''La mia idea è di trattare le figure
musicali come personaggi, da ritrovare anche a distanza di anni,
un po' come accade con i moschettieri di Dumas'', spiega Michele
Dall'Ongaro, rivelando subito quel suo sguardo ironico e quella
fiducia nella capacità di comunicare, di avere quasi una forma
narrativa e farsi chiave per leggere il mondo, della musica.

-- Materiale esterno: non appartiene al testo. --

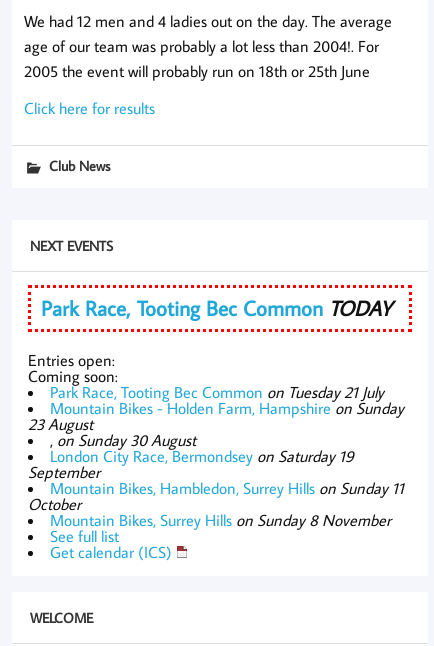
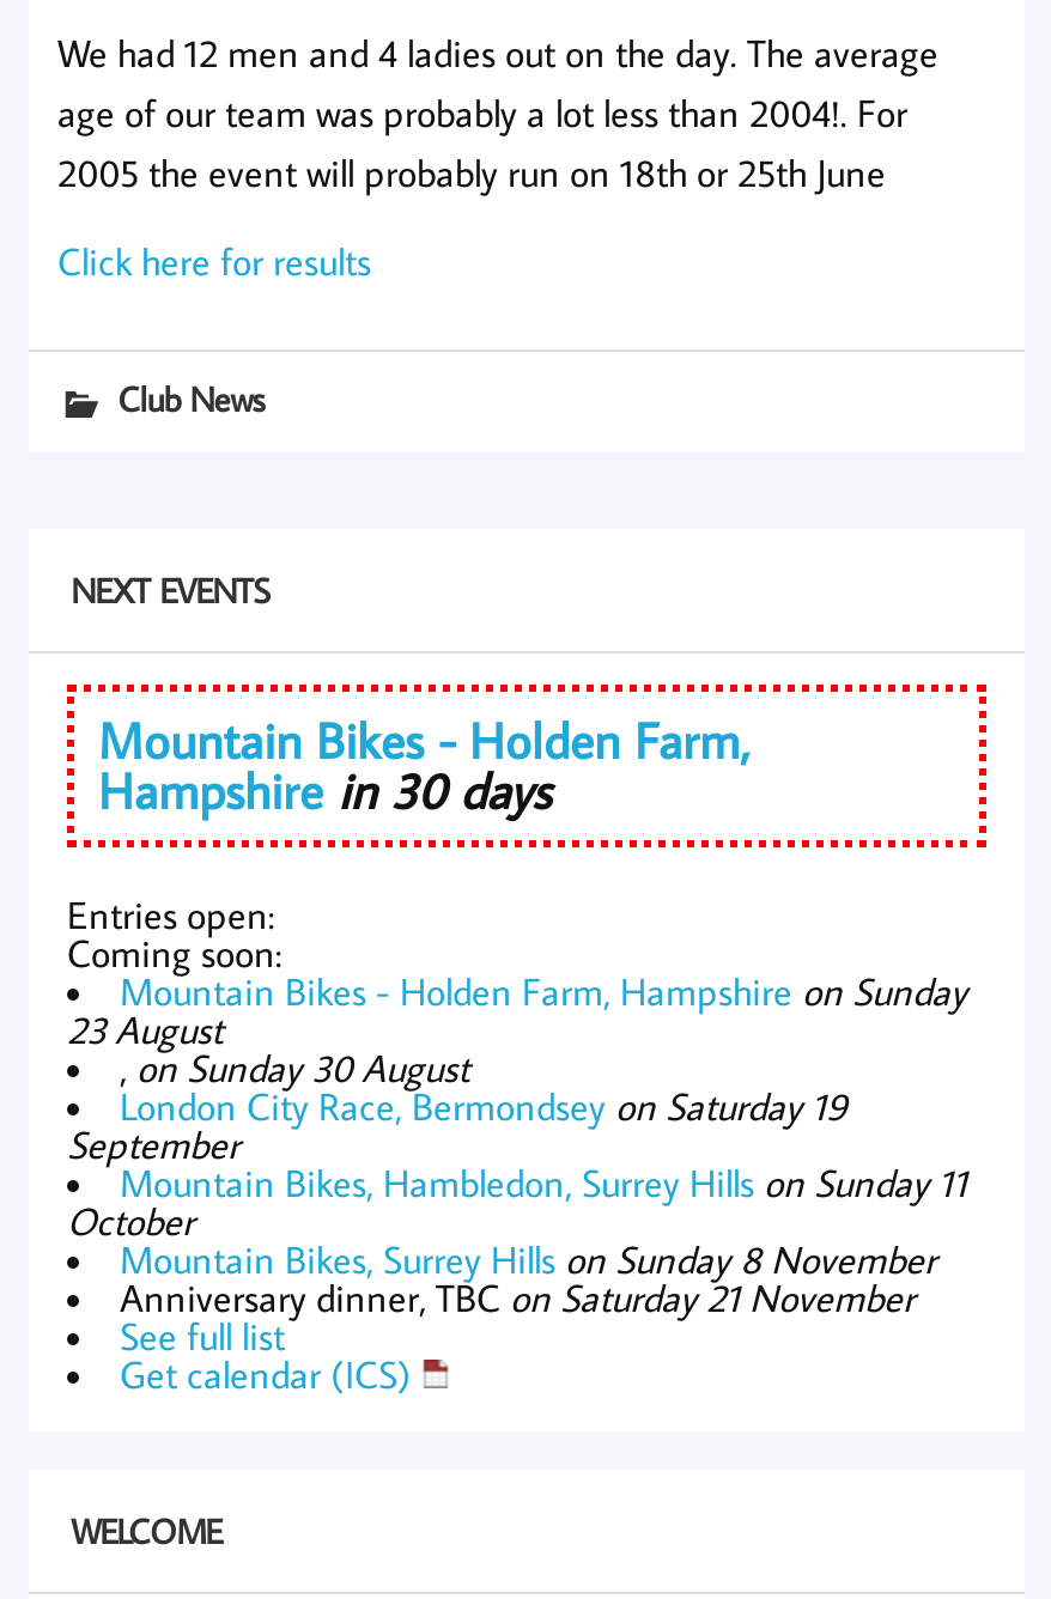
[41,294,392,322] Park Race, Tooting Bec Common TODAY -> [98,705,752,823] Mountain Bikes - Holden Farm, | Hampshire in 30 days
[50,382,384,402] Park Race, Tooting Bec Common on Tuesday 21 July -> none
none -> [120,1273,915,1321] Anniversary dinner, TBC on Saturday 21 November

E
questo vale per il suo Quartetto n. 5 per archi e per il gioco
drammaturgico ''Gilda, mia Gilda'' costruito a suo tempo con
Vittorio Sermonti sul ''Rigoletto'' verdiano, che sono stati i
due perni esemplari della serata Omaggio che gli ha dedicato
l'Accademia Filarmonica Romana, all'interno della stagione
estiva nei giardini di Via Flaminia.
I suoi ''personaggi'' sono nati un tempo nei primi 2
Quartetti, ''poi sono cresciuti e hanno fatto nuovi incontri.
Qualcuno si è anche perso di vista: non trovo più tutti quei
quarti di tono del terzo Quartetto, credo siano finiti nei
computer, siano emigrati nei pezzi di musica elettroacustica.